(Work required): Give back a single figure: the number of lines in the entries below that contain "Latex".

Dataset items
"""

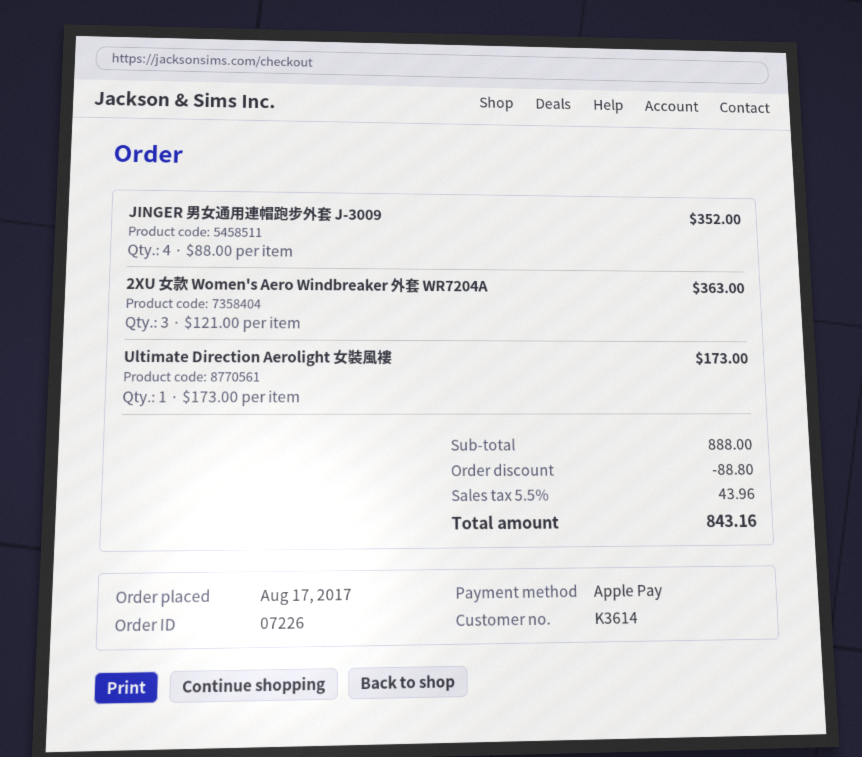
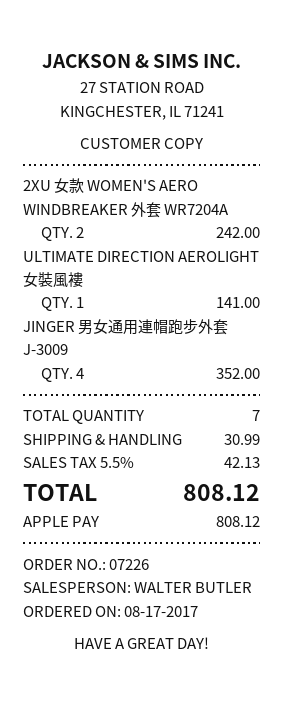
2XU 女款 Women's Aero Windbreaker 外套 WR7204A: 3 for 363.00 -> 2 for 242.00
Ultimate Direction Aerolight 女裝風褸: 1 for 173.00 -> 1 for 141.00
discount: 88.80 -> none
shipping: none -> 30.99
tax: 5.5% = 43.96 -> 5.5% = 42.13
total: 843.16 -> 808.12

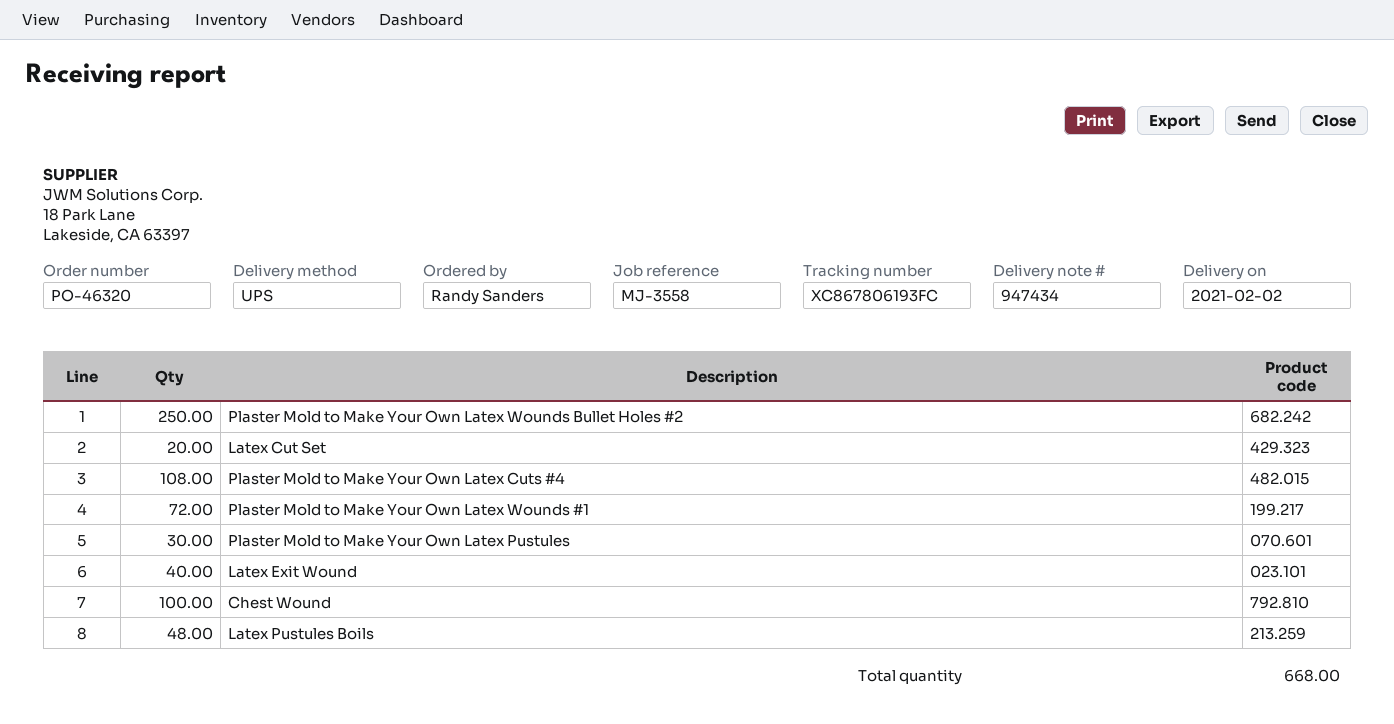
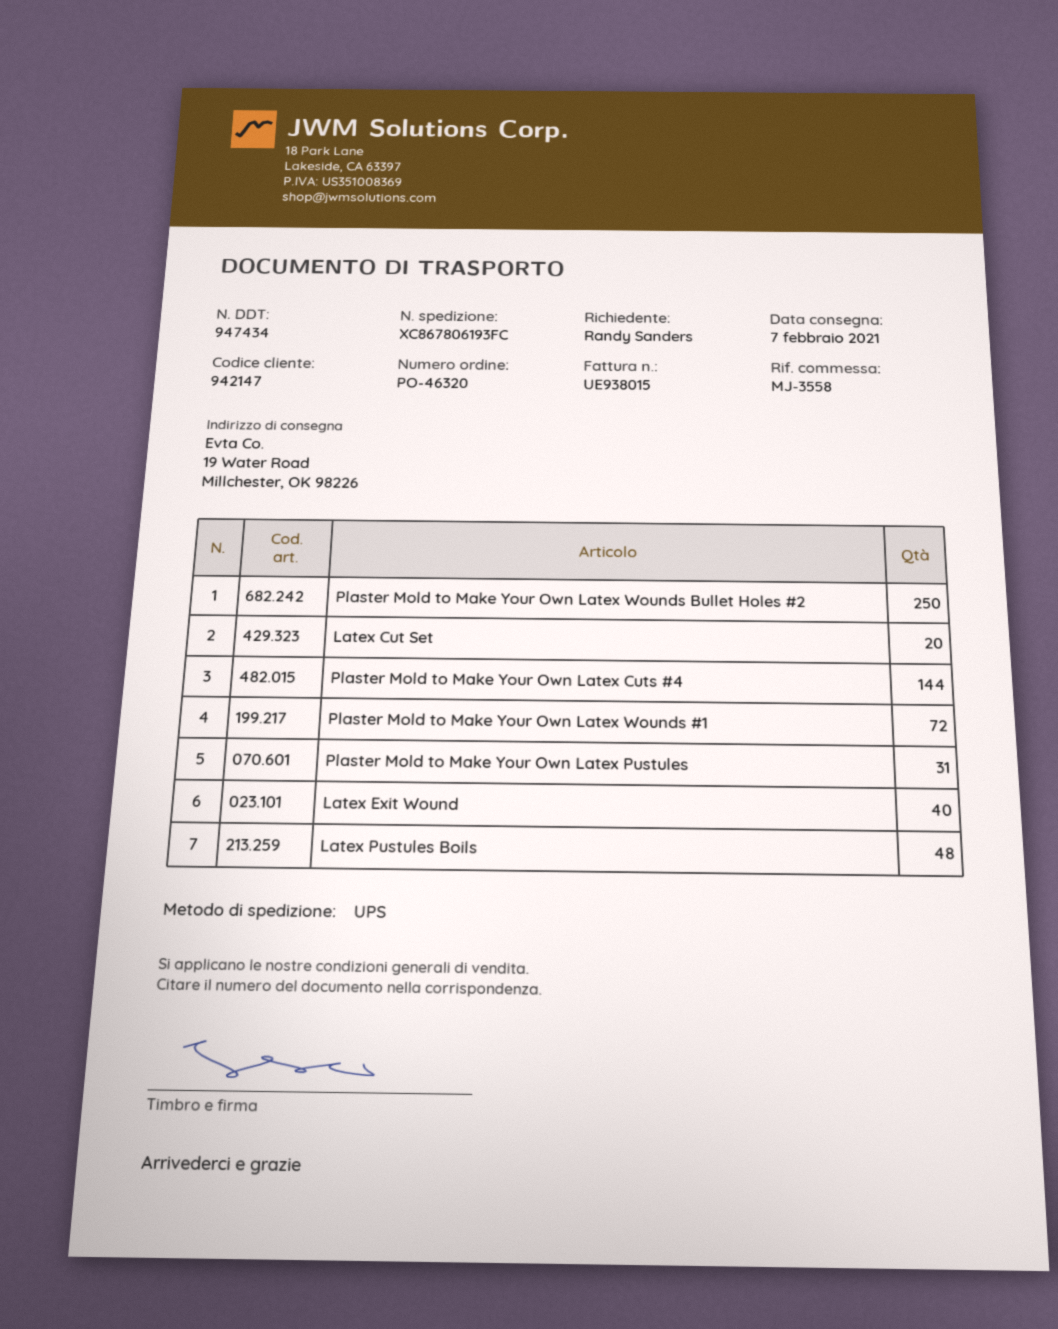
delivery date: 2021-02-02 -> 2021-02-07
Plaster Mold to Make Your Own Latex Cuts #4: 108 -> 144
Plaster Mold to Make Your Own Latex Pustules: 30 -> 31
Chest Wound: 100 -> none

"""

(Output of the task): 2